TG : The Impiana has two restaurants, Sabai and the Tamarind Bar & Lounge, both of which overlook the ocean. I'm starting to get to know the skills and knowledge of the chefs here which is an important part of the process. And I've had a little time already to discuss the vision our General Manager David Xavier has for the restaurants, and in the first few weeks I'll be introducing a new menu for the Sabai restaurant. Based on feedback from our guests, the menu will feature plenty of fresh salads, pasta dishes, light appetizers and big bowls of New Zealand mussels and fries with classic white wine and garlic sauce and some Thai inspired sauces. We'll also have main courses such as lamb shank, Australian steaks, plenty of fresh seafood and of course a Thai menu with regional specialities and all the usual favourites. Our Beach Bar will also serve daytime snacks, perfect for nibbling at around the pool or on the beach. And each evening we'll also have a special theme menu as well.

 

JP : And longer-term?

TG : I want to add an extended bakery and patisserie section to the kitchen to increase the amount of fresh bakery products and desserts that we produce. We'll then serve a classic English 'Afternoon Tea' menu which the seafront lounge is ideal for hosting.
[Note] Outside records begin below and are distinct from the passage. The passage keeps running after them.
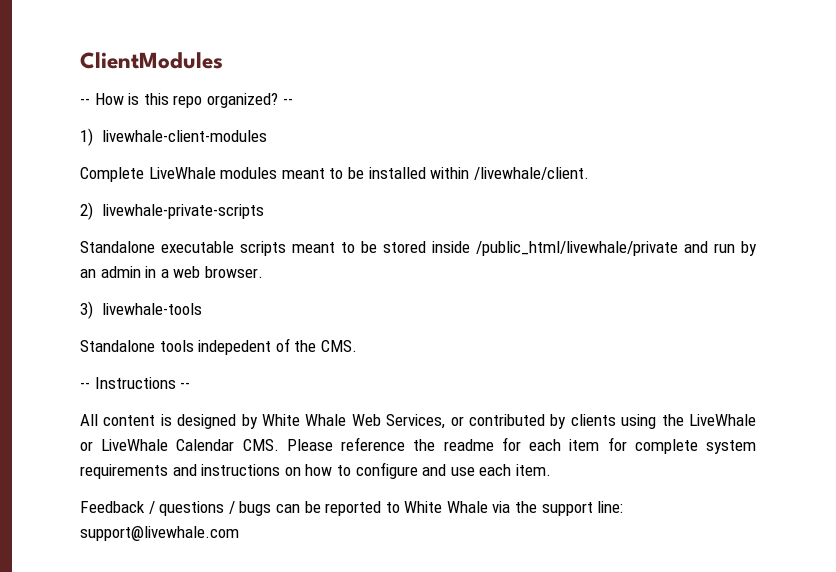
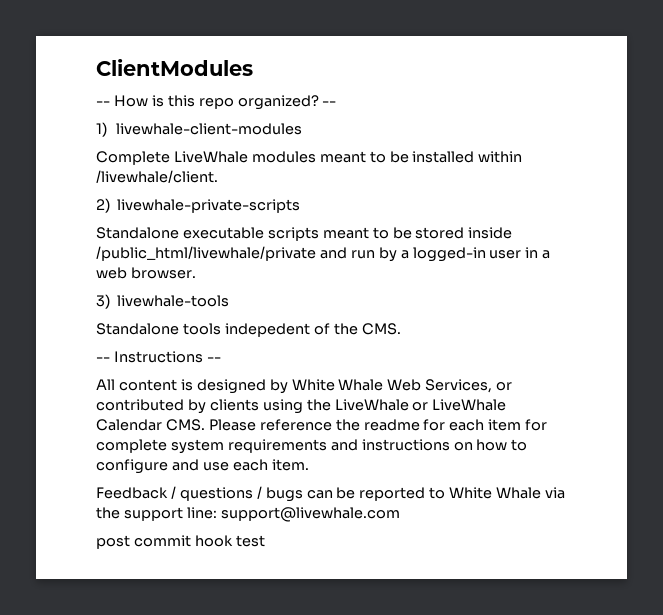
[80,266,141,278] an admin -> [400,247,522,262] a logged-in user
(239, 533) none -> [96,535,265,549] // post commit hook test

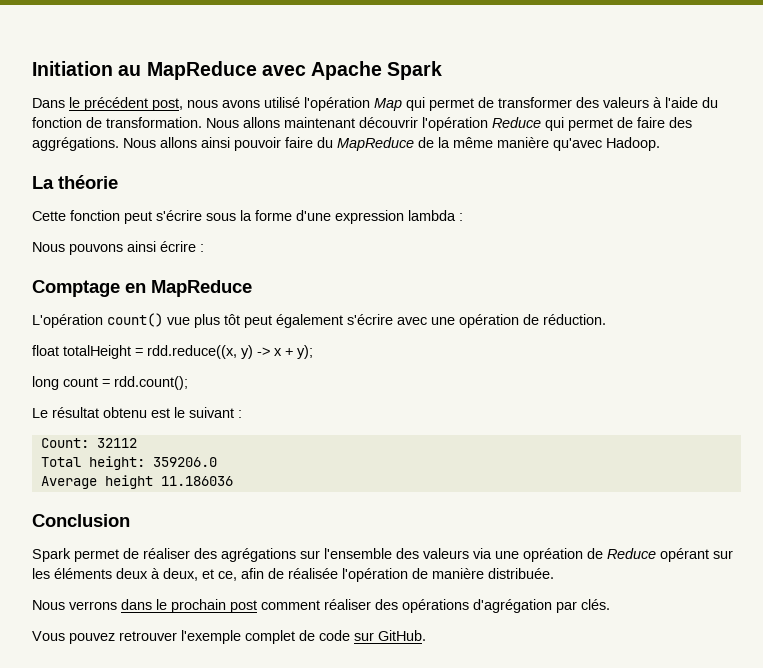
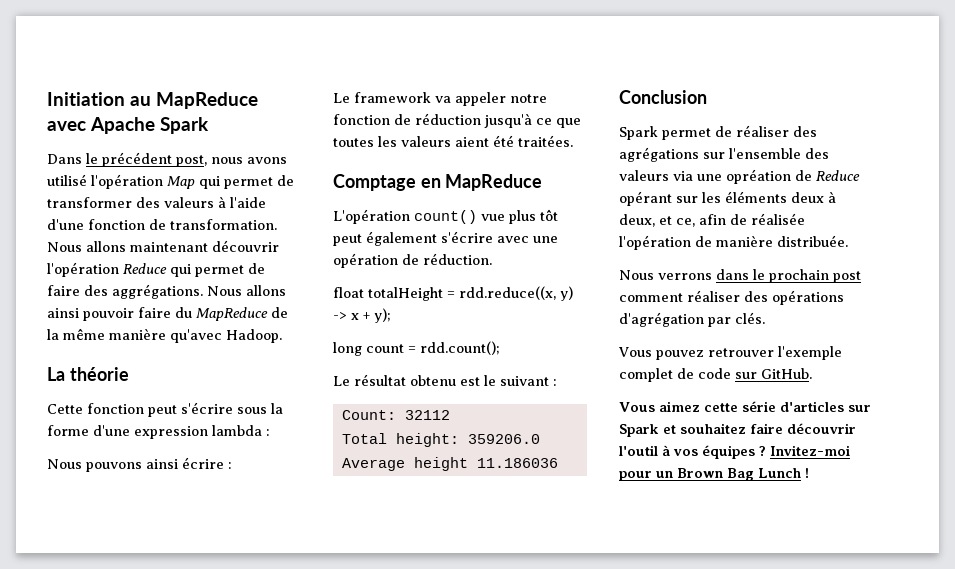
[702,97,718,108] du -> [47,219,84,230] d'une
(204, 248) none -> [333,92,547,106] [333,113,581,128] [333,135,573,147] // Le framework va appeler notre fonction de réduction jusqu'à ce que toutes les valeurs aient été traitées.
(426, 635) none -> [619,401,871,412] [619,423,856,437] [619,445,850,459] [619,468,809,481] // Vous aimez cette série d'articles sur Spark et souhaitez faire découvrir l'outil à vos équipes ? Invitez-moi pour un Brown Bag Lunch !

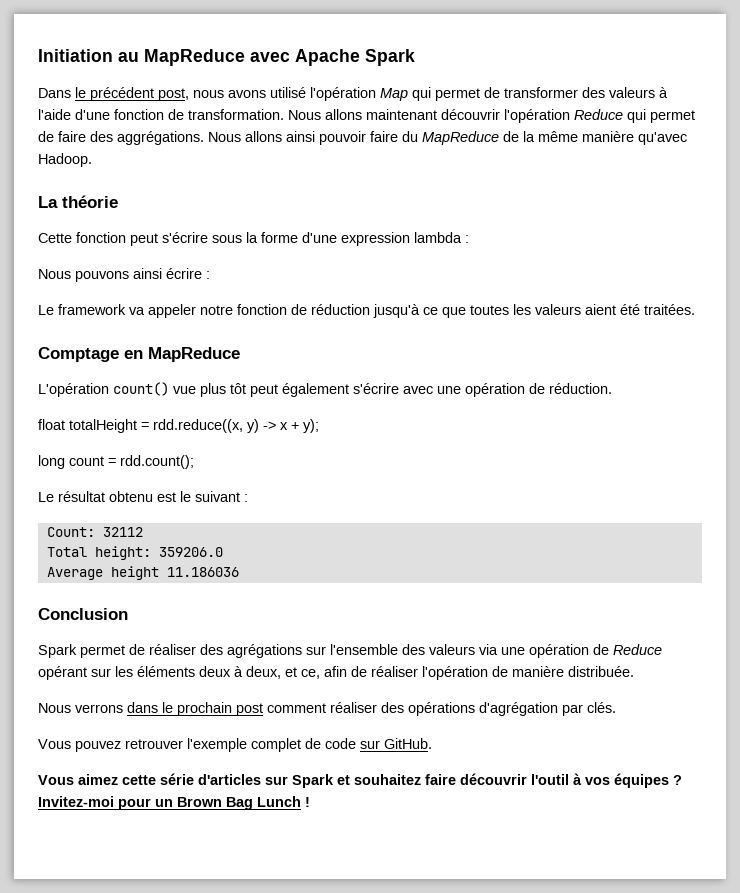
[726,169,791,184] opréation -> [529,644,589,658] opération
[751,213,805,225] réalisée -> [371,666,418,677] réaliser

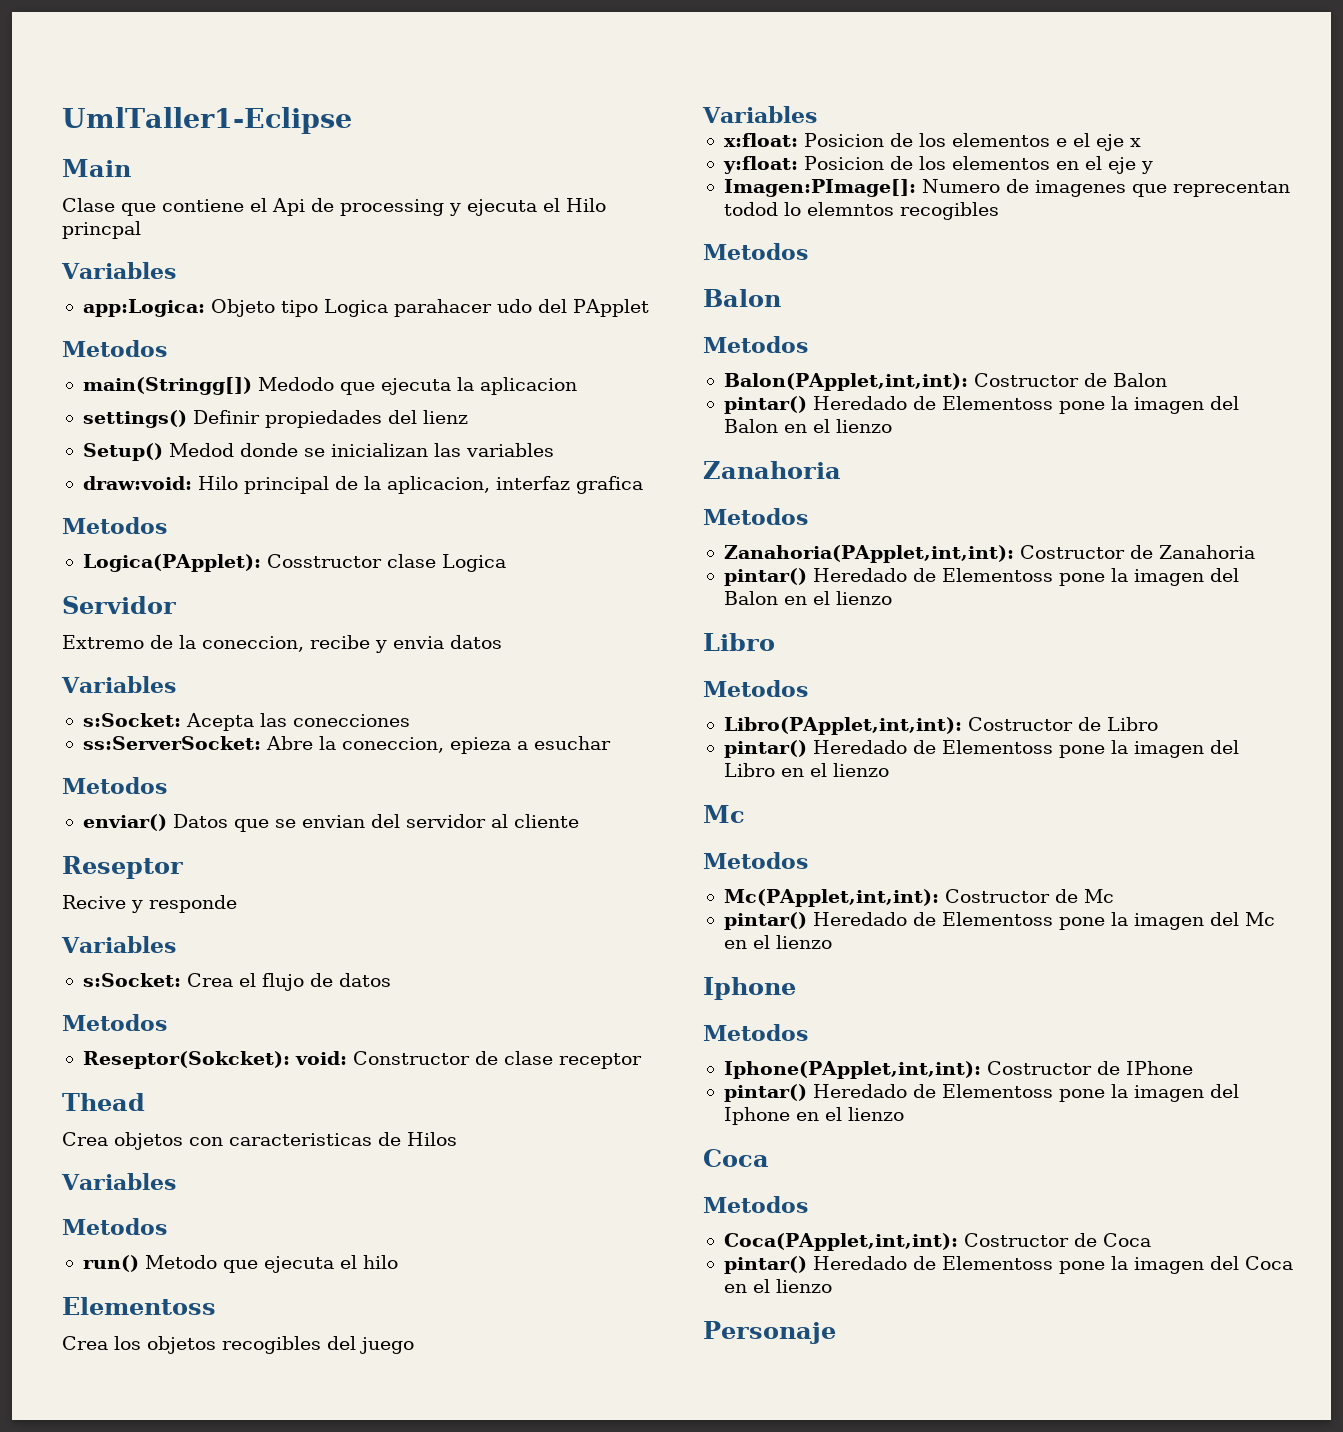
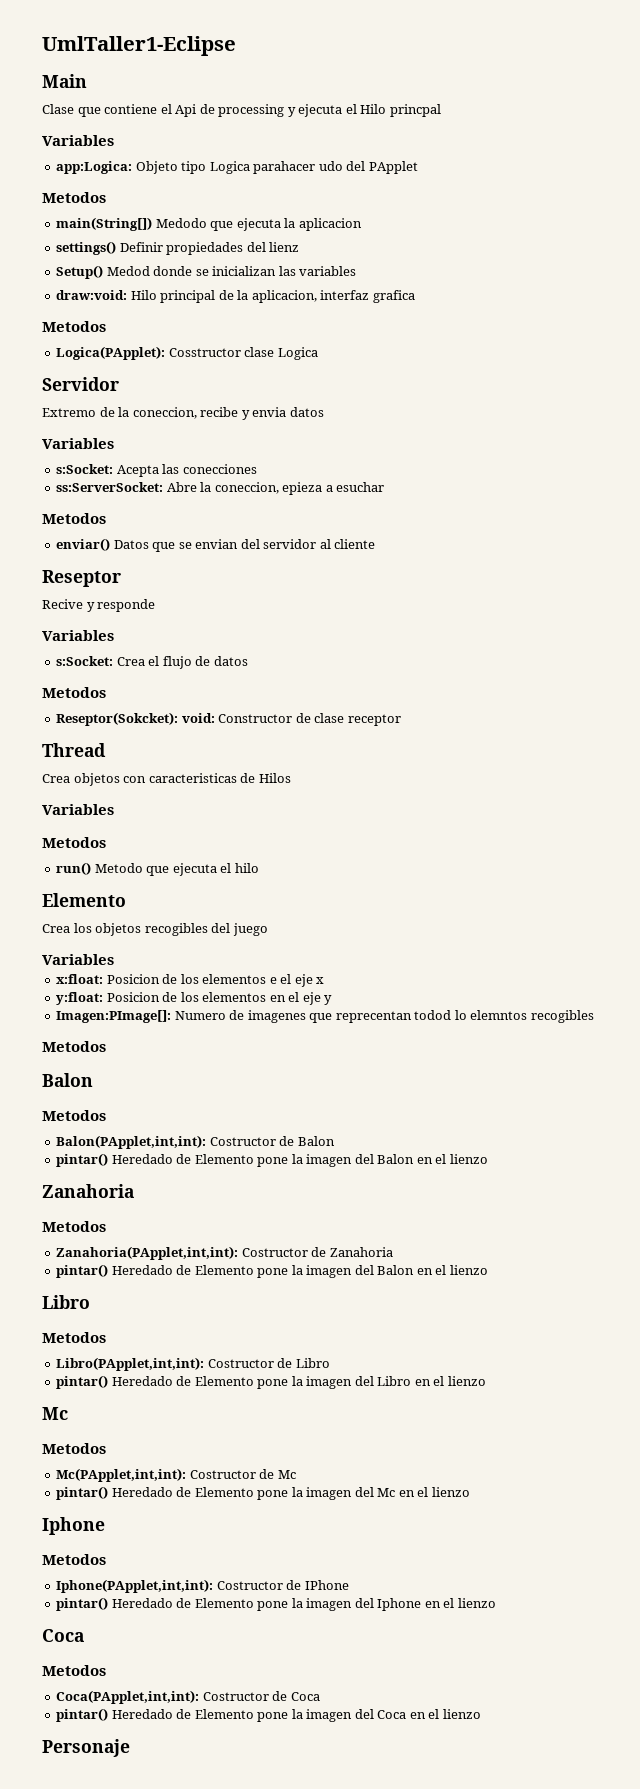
[82,377,252,395] main(Stringg[]) -> [56,217,153,231] main(String[])
[62,1093,145,1111] Thead -> [42,743,106,757] Thread
[62,1297,216,1315] Elementoss -> [42,893,126,907] Elemento
[941,396,1053,410] Elementoss -> [194,1154,254,1164] Elemento
[941,568,1053,582] Elementoss -> [194,1265,254,1275] Elemento
[941,740,1053,754] Elementoss -> [194,1376,254,1386] Elemento
[941,912,1053,926] Elementoss -> [194,1487,254,1497] Elemento
[941,1084,1053,1098] Elementoss -> [194,1598,254,1608] Elemento
[941,1256,1053,1270] Elementoss -> [194,1709,254,1719] Elemento

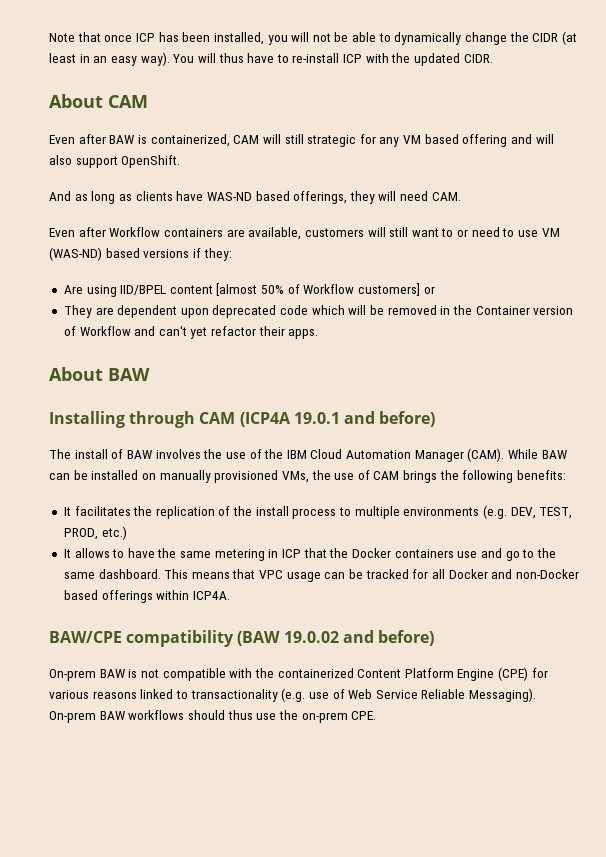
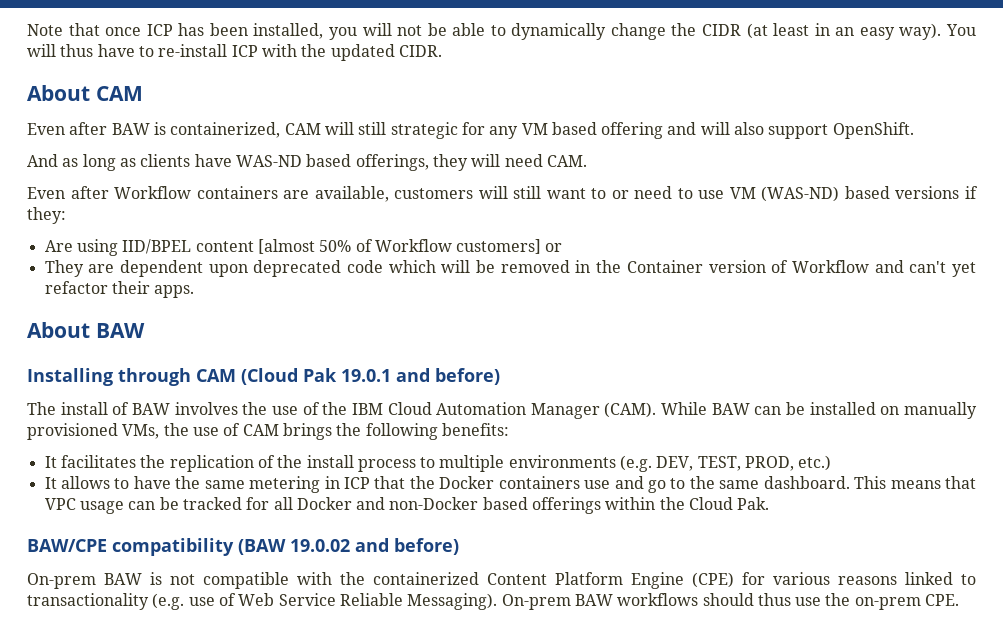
[239,412,291,427] (ICP4A -> [241,368,337,385] (Cloud Pak
[192,591,230,600] ICP4A. -> [659,497,770,510] the Cloud Pak.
Down the line we'll also put a new kitchen into the Tamarind Bar & Lounge and introduce a more fine-dining style menu.

 

JP : Why should visitors to the island drop in to the restaurants at The Impiana?

TG : The food is great, the atmosphere is relaxed, the beach is far nicer here than in Chaweng and our prices are very good value for money.

 

JP : Finally Chef, what advice would you give to a young chef who aspires to the top?

TG : Get a good grounding in the basics at college and then spend the next five or six years working in different types of restaurants. Try city hotels, beachside bistros, fine-dining, event catering, places that specialize in particular styles and then focus in on whichever one you feel drawn to and make that your area of expertise.